Friday, May 19, 2006

V for Vendetta


[due spoiler alert...]


I had a different reaction to V than most of them I've heard since I was unfamiliar with the graphic novel going in--what I expected was a Wachowski brothers movie than made vague threatening gestures toward the Bush administration. Sounded like light empty fun, and that turned out to be what it was. I was frustrated by the end of the movie though, for all the promised illusion of freedom that turned out to be merely the illusion of fireworks. The plot had evidently been retouched greatly, and made little sense at points. The main character, V, is described as blind by a former doctor of his-"he had no eyes!"-and yet this same character is the martial artist who is also apparently an avid collector of oil paintings, chandelliers and books.

The action scenes were pretty neat, although there is not much new technology involved since what debuted in the Matrix. But I actually found the Matrix more inspiring. At least in the matrix there is a hope at the end, a rebuilding to be imagined because the characters were so much defined by how they were actively engaged in redefining their past present. But for V, the muse is stuck in midair like one of the characters...as knives are slowly hurled at him. Or maybe its just us at the end: stuck, unmoved. As the Hollywood Madam points out in her column: "the biggest failure lies in V's fear to really embrace the message of this story -- to rise up, to take arms. The problem, essentially, lies with Evey."* Evey, the female character played by Natalie Portman who acts as audience surrogate and frequent POV is meant to be the embodiment of action in the story. In her we see doubt, observation, and finally revolution taking place. The problem is, she doesn't rise up much. She pulls a lever in the end that will destroy what even she says are "a bunch of empty buildings."

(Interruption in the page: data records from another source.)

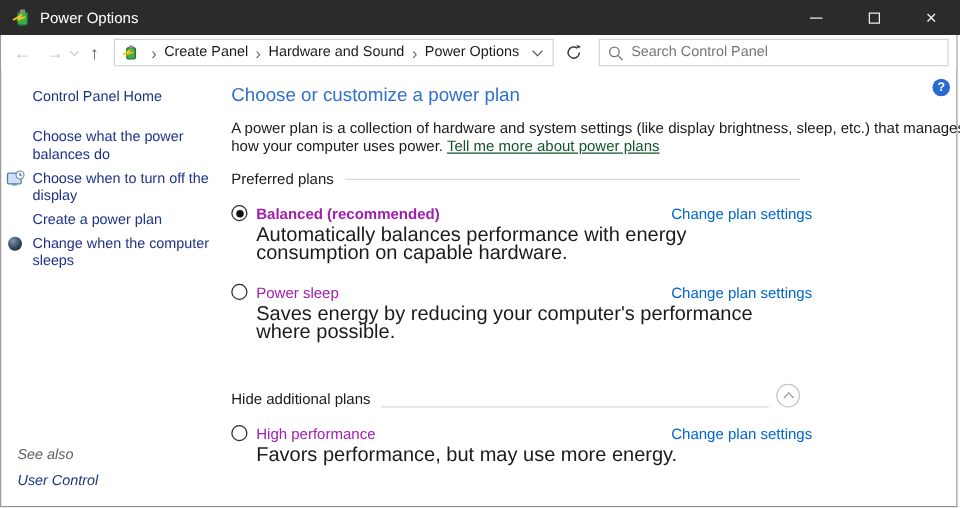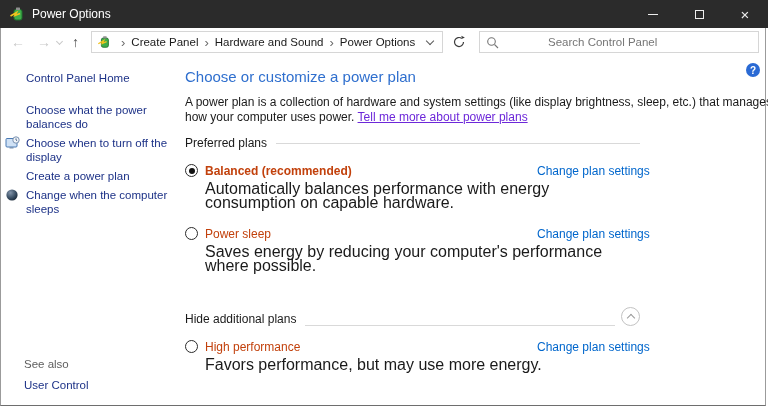"Search Control Panel" .searchbox input { margin-left: 43px -> none }
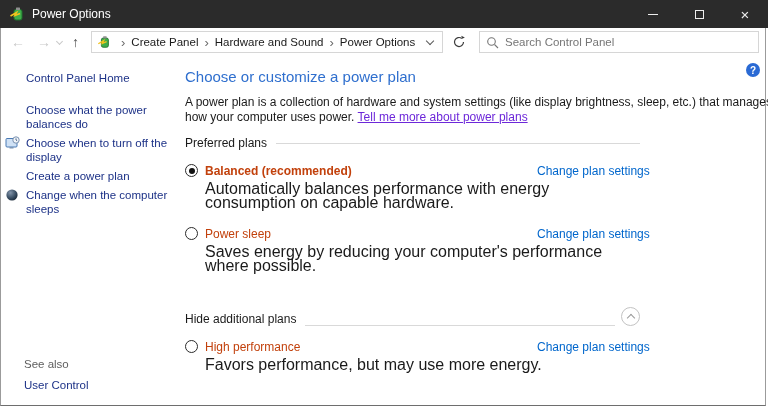"Tell me more about power" .intro a { color: #6d28d9 -> #14532d }
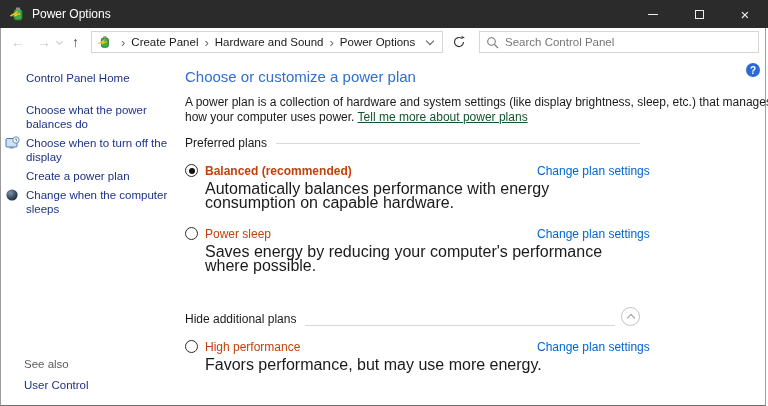"Balanced (recommended)" .plan-name { color: #c2410c -> #a21caf }
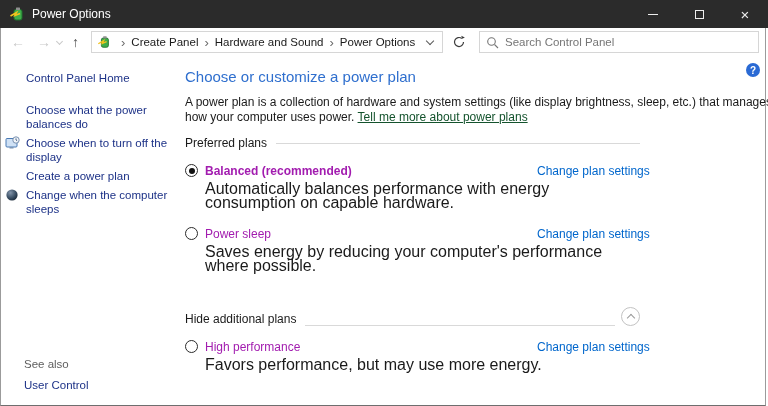"See also" .see-also { font-style: none -> italic; left: 23px -> 13px }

The face of the terrorist is hidden by the Wachowski brothers, though it was laid bare in Alan Moore's graphic novel, in Evey (Eve(r)y?-as in "all of us"?). This is a major problem, because it is the crucial intelligence of the graphic novel and without it the entire tale of revolution is turned into McRevolution: harmless, uncritical, enjoyable. The crowds at the end of the story reiterate this point-like us, they are gazing up, watching the fireworks explode, having accomplished nothing themselves, and not being challenged by anything in the projected future. The sense of popular activism which the movie sets itself up at great lengths to deliver has died before it was born.

Incidentally the story is not a little a Christian analogue, with V at the end martyred in his own created doom, with Magdalyne-Evey witnessing his tomb, telling everyone he was really "all of us," and more importantly dying for the sin of our complacency. I like thinking of this Jesus figure, V, as a book nerd who listens to Antony and Johnsons, and John Hurt's performace seems fittingly satanic.